What is required
With the images removed, reproduce each entry below word for word.

Data to use
▶

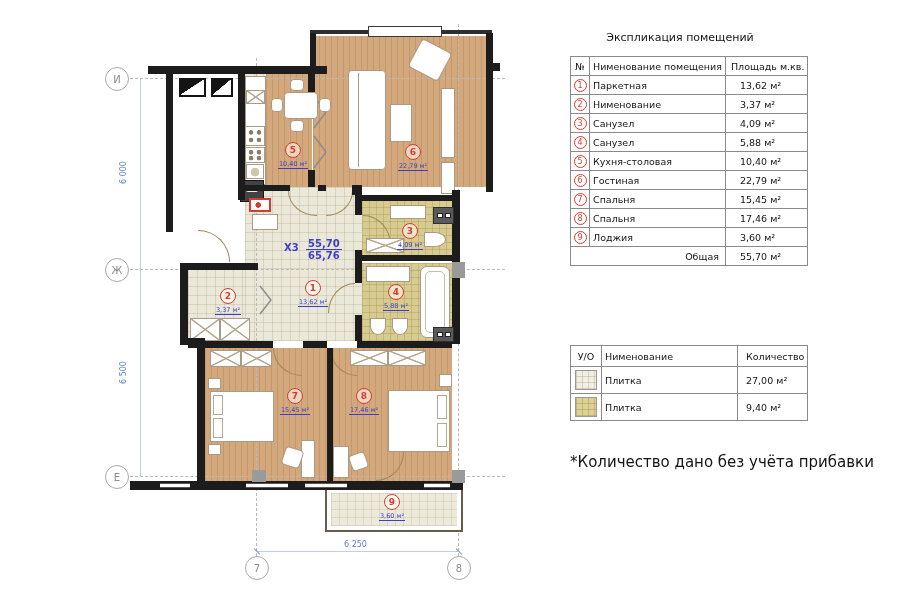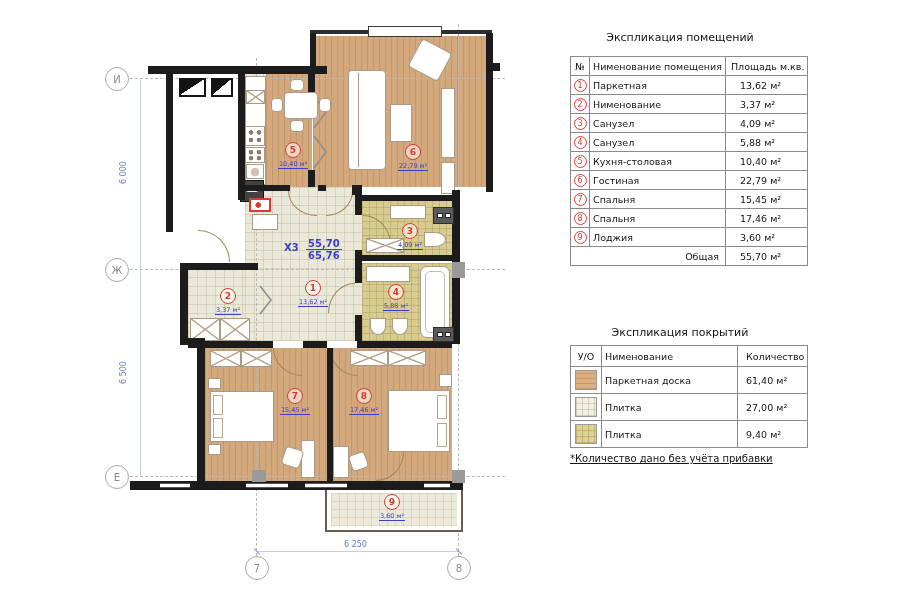--- a/index.html
+++ b/index.html
@@ -87,21 +87,21 @@
   .t2 th{height:21px;}
   .t2 .c0{width:31px;text-align:center;padding:0;}
   .t2 .c1{width:136px;text-align:left;}
   .t2 .c2{width:55px;text-align:left;padding-left:8px;}
   .sw{display:inline-block;width:22px;height:20px;border:1px solid #999;vertical-align:middle;}
   .sw-parquet{background:repeating-linear-gradient(0deg, rgba(170,110,60,.35) 0 1px, transparent 1px 5px),#dcaf83;}
   .sw-tile_light{background:repeating-linear-gradient(0deg, rgba(180,173,148,.45) 0 1px, transparent 1px 6px),
                  repeating-linear-gradient(90deg, rgba(180,173,148,.45) 0 1px, transparent 1px 6px),#f1efe2;}
   .sw-tile_tan{background:repeating-linear-gradient(0deg, rgba(168,153,90,.5) 0 1px, transparent 1px 6px),
                repeating-linear-gradient(90deg, rgba(168,153,90,.5) 0 1px, transparent 1px 6px),#ded195;}
-  .footnote{position:absolute;font-size:10px;color:#141414;z-index:6;text-decoration:underline;}
+  .footnote{position:absolute;font-size:15px;color:#141414;z-index:6;}
 </style>
 </head>
 <body>
 
 <div id="stage">
 
   <div class="fl halltile" style="left:245px;top:74px;width:21px;height:113px;"></div>
   <div class="fl parquet" style="left:266px;top:74px;width:46px;height:113px;"></div>
   <div class="fl parquet" style="left:313px;top:36px;width:173px;height:151px;"></div>
   <div class="fl halltile" style="left:245px;top:187px;width:117px;height:154px;"></div>
@@ -368,37 +368,31 @@
           <td class="c1">Лоджия</td>
           <td class="c2">3,60 м²</td>
         </tr>
         <tr>
           <td class="sum" colspan="2">Общая</td>
           <td class="c2">55,70 м²</td>
         </tr>
       </tbody>
   </table>
 
-  <div class="ttl" style="left:570px;top:326px;">Экспликация покрытий</div>
 
   <table class="spec t2" style="left:570px;top:345px;">
     <thead>
       <tr>
         <th class="c0">У/О</th>
         <th class="c1">Нименование</th>
         <th class="c2">Количество</th>
       </tr>
     </thead>
     <tbody>
         <tr>
-          <td class="c0"><span class="sw sw-parquet"></span></td>
-          <td class="c1">Паркетная доска</td>
-          <td class="c2">61,40 м²</td>
-        </tr>
-        <tr>
           <td class="c0"><span class="sw sw-tile_light"></span></td>
           <td class="c1">Плитка</td>
           <td class="c2">27,00 м²</td>
         </tr>
         <tr>
           <td class="c0"><span class="sw sw-tile_tan"></span></td>
           <td class="c1">Плитка</td>
           <td class="c2">9,40 м²</td>
         </tr>
       </tbody>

◀

Response to this task
--- a/index.html
+++ b/index.html
@@ -87,21 +87,21 @@
   .t2 th{height:21px;}
   .t2 .c0{width:31px;text-align:center;padding:0;}
   .t2 .c1{width:136px;text-align:left;}
   .t2 .c2{width:55px;text-align:left;padding-left:8px;}
   .sw{display:inline-block;width:22px;height:20px;border:1px solid #999;vertical-align:middle;}
   .sw-parquet{background:repeating-linear-gradient(0deg, rgba(170,110,60,.35) 0 1px, transparent 1px 5px),#dcaf83;}
   .sw-tile_light{background:repeating-linear-gradient(0deg, rgba(180,173,148,.45) 0 1px, transparent 1px 6px),
                  repeating-linear-gradient(90deg, rgba(180,173,148,.45) 0 1px, transparent 1px 6px),#f1efe2;}
   .sw-tile_tan{background:repeating-linear-gradient(0deg, rgba(168,153,90,.5) 0 1px, transparent 1px 6px),
                repeating-linear-gradient(90deg, rgba(168,153,90,.5) 0 1px, transparent 1px 6px),#ded195;}
-  .footnote{position:absolute;font-size:10px;color:#141414;z-index:6;text-decoration:underline;}
+  .footnote{position:absolute;font-size:15px;color:#141414;z-index:6;}
 </style>
 </head>
 <body>
 
 <div id="stage">
 
   <div class="fl halltile" style="left:245px;top:74px;width:21px;height:113px;"></div>
   <div class="fl parquet" style="left:266px;top:74px;width:46px;height:113px;"></div>
   <div class="fl parquet" style="left:313px;top:36px;width:173px;height:151px;"></div>
   <div class="fl halltile" style="left:245px;top:187px;width:117px;height:154px;"></div>
@@ -368,37 +368,31 @@
           <td class="c1">Лоджия</td>
           <td class="c2">3,60 м²</td>
         </tr>
         <tr>
           <td class="sum" colspan="2">Общая</td>
           <td class="c2">55,70 м²</td>
         </tr>
       </tbody>
   </table>
 
-  <div class="ttl" style="left:570px;top:326px;">Экспликация покрытий</div>
 
   <table class="spec t2" style="left:570px;top:345px;">
     <thead>
       <tr>
         <th class="c0">У/О</th>
         <th class="c1">Нименование</th>
         <th class="c2">Количество</th>
       </tr>
     </thead>
     <tbody>
         <tr>
-          <td class="c0"><span class="sw sw-parquet"></span></td>
-          <td class="c1">Паркетная доска</td>
-          <td class="c2">61,40 м²</td>
-        </tr>
-        <tr>
           <td class="c0"><span class="sw sw-tile_light"></span></td>
           <td class="c1">Плитка</td>
           <td class="c2">27,00 м²</td>
         </tr>
         <tr>
           <td class="c0"><span class="sw sw-tile_tan"></span></td>
           <td class="c1">Плитка</td>
           <td class="c2">9,40 м²</td>
         </tr>
       </tbody>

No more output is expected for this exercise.